Building & Debugging a Custom ARM64 Linux Kernel — Yocto, QEMU, GDB
Field notes from building an ARM64 Linux kernel with Yocto, booting it in QEMU, and walking through it with GDB. The point isn't the recipe — it's what the workflow reveals about the kernel/user boundary that production backend engineers usually never see.
Status: Companion blog draft for the existing video. Long-form transcript + bridge framing TBD.
Companion assets
- Original video:
How to Build & Debug a Custom ARM64 Linux Kernel with Yocto, QEMU, and GDB
- GitHub: harrison001/CoreTracer — companion kernel-debug toolkit (CPU affinity, NUMA, lock-free, cacheline experiments)
TL;DR
You can rebuild and debug an ARM64 Linux kernel end-to-end on a laptop without dedicated hardware. The workflow matters less than what it surfaces: scheduler decisions, context-switch cost, and kernel/user boundary behavior — the same forces that show up as p99 latency in production Go services and as unpredictable token-streaming latency in AI inference pipelines.
The setup
- Yocto build → custom ARM64 kernel image with debug symbols
- QEMU running the image
- GDB attached over the QEMU stub port
- Workflow:
(gdb) target remote :1234→ set kernel breakpoints → step through schedule()
Debug command transcript
# TODO: paste the actual yocto recipe + qemu-system-aarch64 invocation + gdb attach sequence from the video
# bitbake harrison-image
# runqemu qemuarm64 nographic kvm slirp
# aarch64-linux-gnu-gdb vmlinux
# (gdb) target remote :1234
# (gdb) break schedule
# (gdb) c
What broke (or rather, what was opaque before)

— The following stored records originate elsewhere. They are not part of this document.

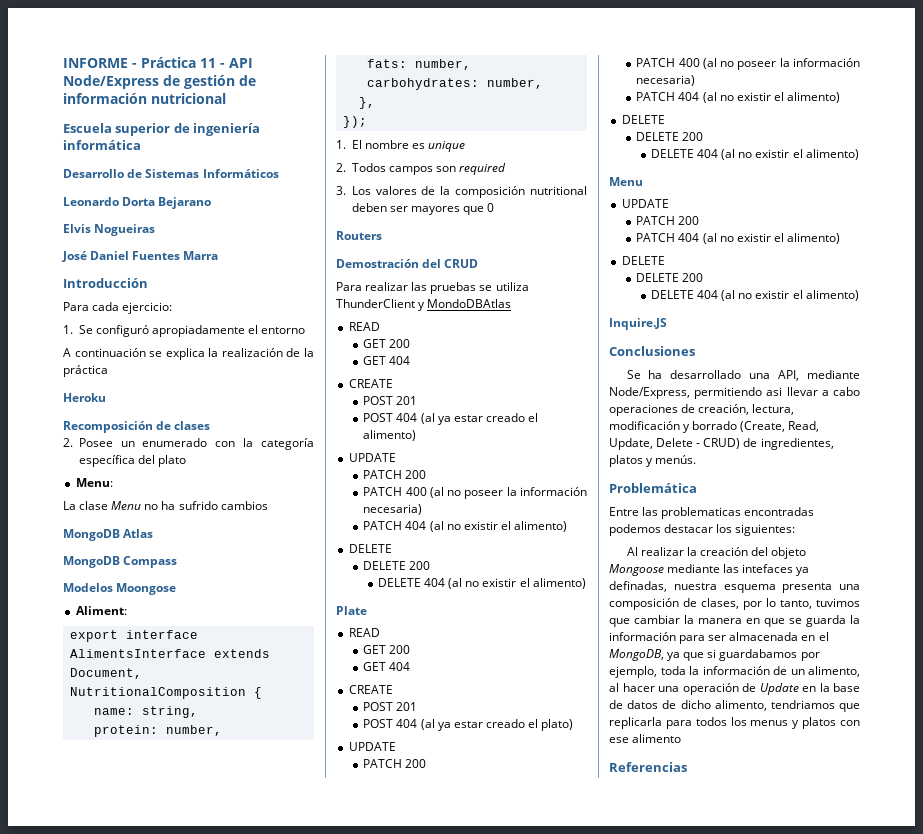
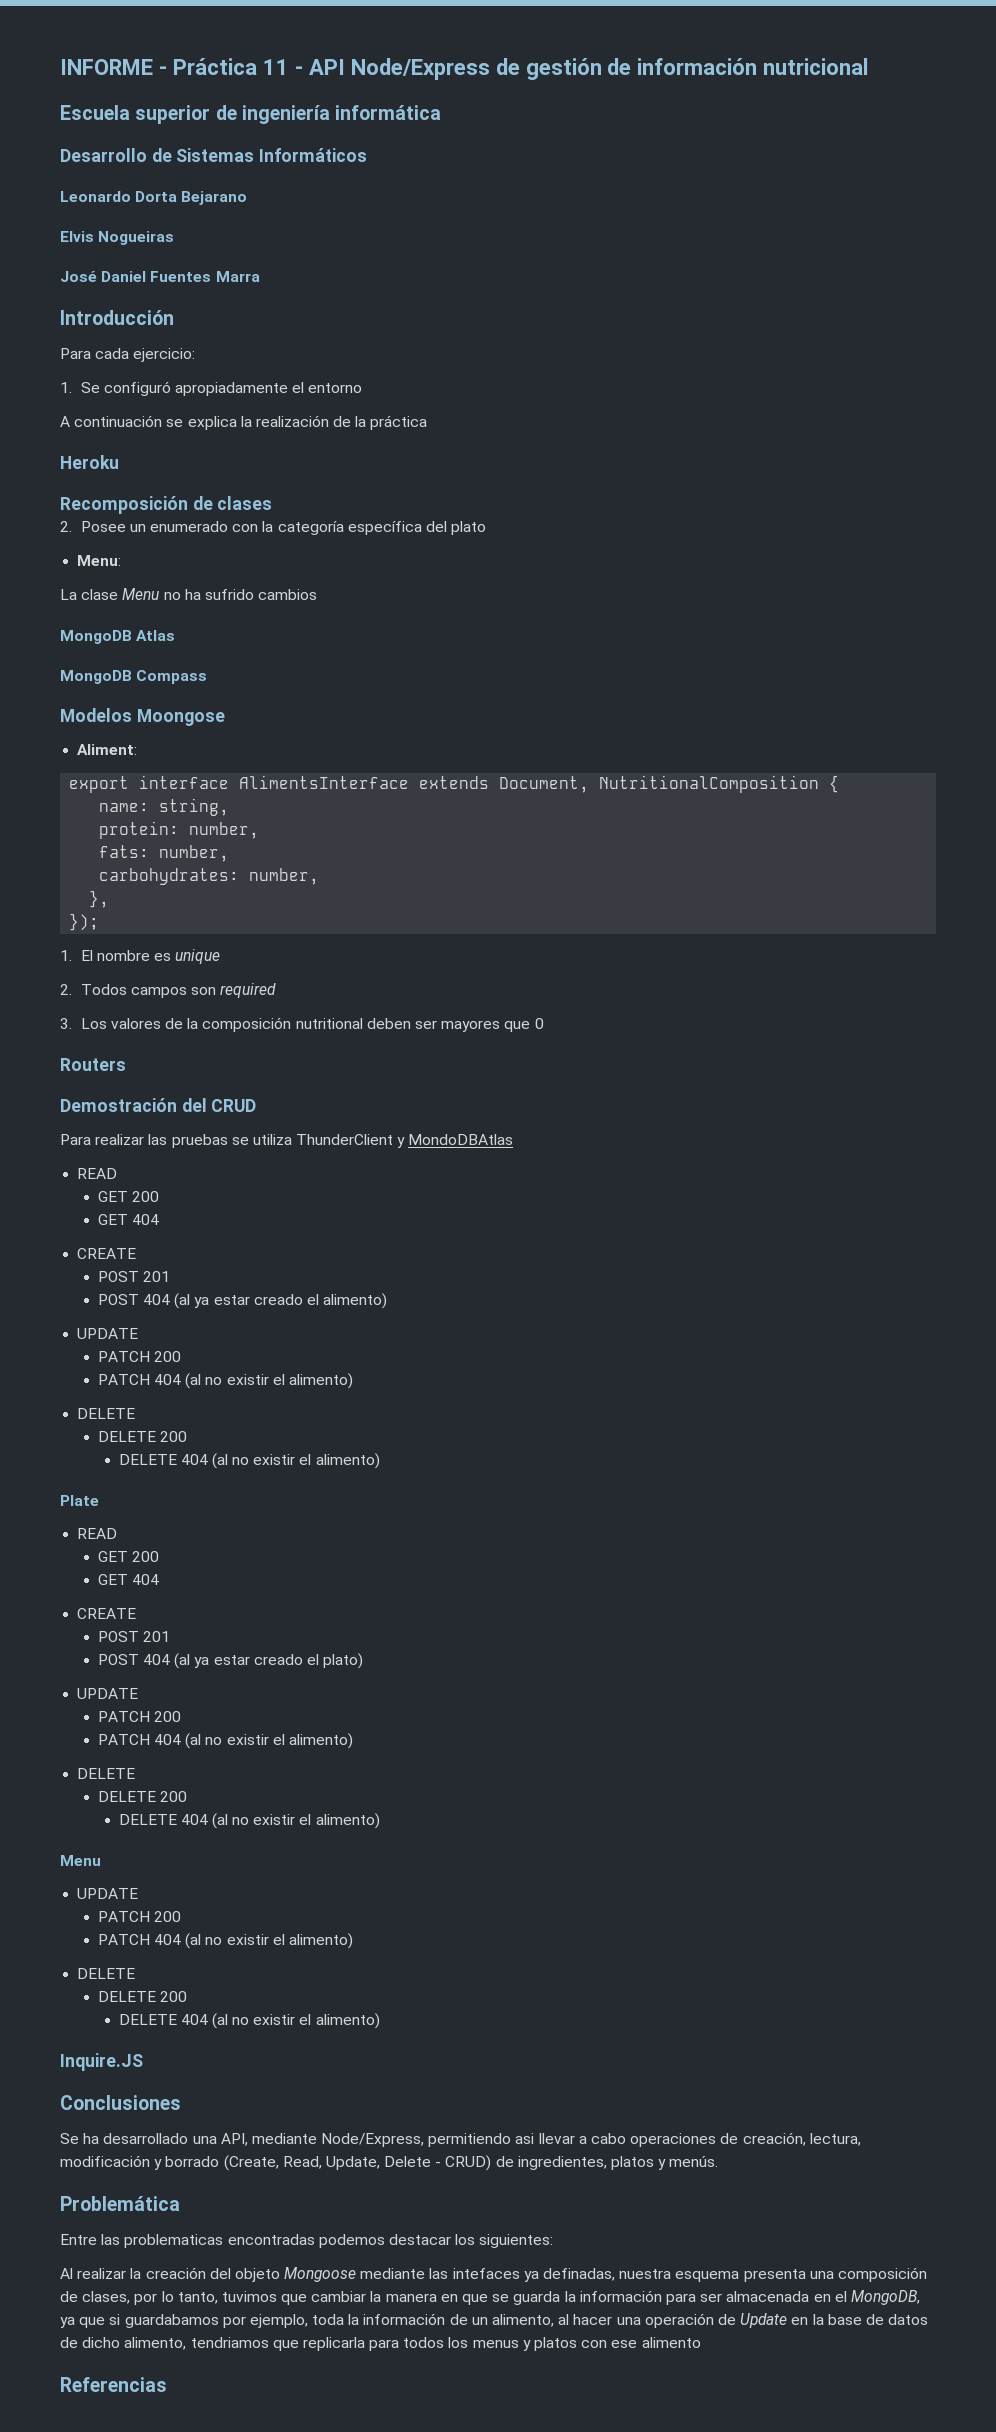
[363,487,587,499] [363,504,423,515] // PATCH 400 (al no poseer la información necesaria) -> (181, 1356) none
[636,58,860,70] [636,75,696,86] // PATCH 400 (al no poseer la información necesaria) -> (181, 1716) none

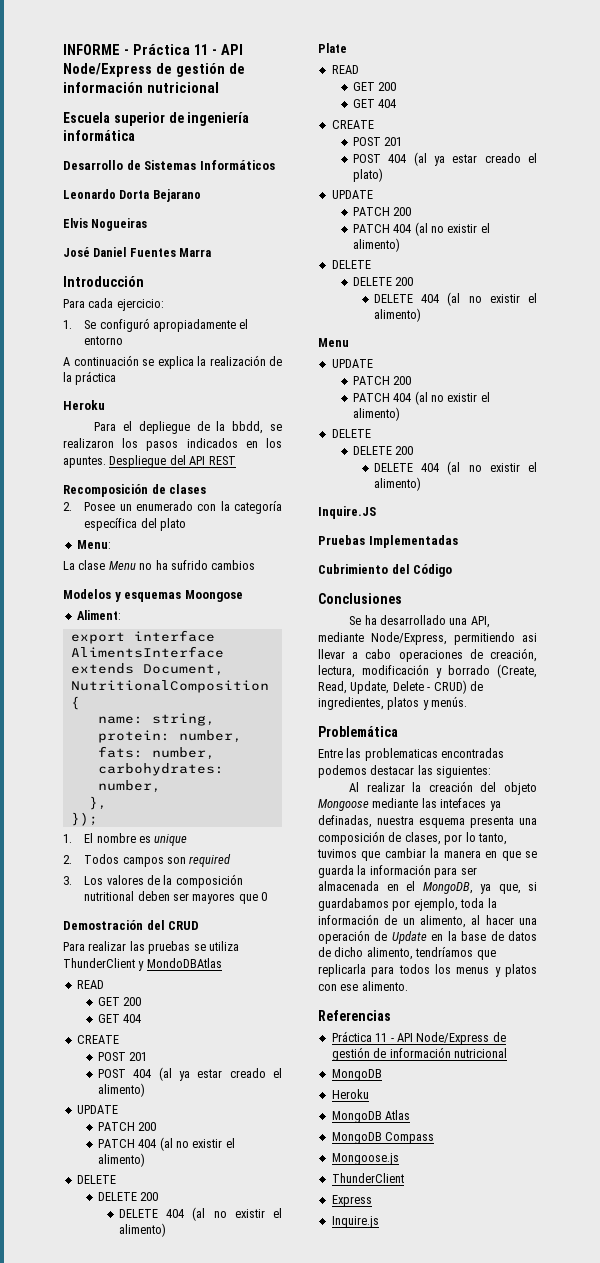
(119, 462) none -> [94,421,282,434] [63,438,282,451] [63,455,236,468] // Para el depliegue de la bbdd, se realizaron los pasos indicados en los apuntes. Despliegue del API REST
[60,630,176,644] [60,670,208,684] // MongoDB Atlas // MongoDB Compass -> (256, 565) none
(132, 715) none -> [114,592,182,602] y esquemas
[60,1058,126,1071] // Routers -> (267, 896) none
(143, 2062) none -> [318,535,458,548] [318,564,453,577] // Pruebas Implementadas // Cubrimiento del Código
[455,2234,476,2245] los -> [417,765,433,775] las
[79,2317,106,2328] que -> [498,884,521,894] que,
[190,2337,269,2348] tendriamos -> [415,947,474,957] tendríamos
[641,2337,701,2348] alimento -> [361,981,408,991] alimento.
(167, 2384) none -> [331,1031,506,1045] [331,1047,507,1061] [331,1069,382,1081] [331,1089,369,1099] [331,1110,411,1123] [331,1132,435,1144] [331,1153,399,1165] [331,1173,404,1183] [331,1195,372,1207] [331,1216,379,1228] // Práctica 11 - API Node/Express de gestión de información nutricional // MongoDB // Heroku // MongoDB Atlas // MongoDB Compass // Mongoose.js // ThunderClient // Express // Inquire.js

ARM64 kernel debug on a developer laptop is usually a black box because:
- Cross-toolchain mismatches make symbols misalign with the running kernel
- Without KASLR disabled, GDB and the kernel disagree about where functions live
- Yocto’s default kernel config strips out debug info needed for inline-function unwinding
What fixed it
TODO: write up the specific config changes (CONFIG_DEBUG_INFO, nokaslr boot param, matching toolchain version, etc.) and the GDB workflow that made stepping through schedule() actually informative.
What this teaches backend / AI infra engineers
Most production engineers never look below the syscall boundary. They see Go goroutine yields, container CPU throttling, and unexplained latency spikes — and reach for pprof, then for “the cluster is loaded.” But the actual mechanism is in the kernel scheduler: which CPU your thread runs on, how often it migrates, when the kernel preempts vs. yields.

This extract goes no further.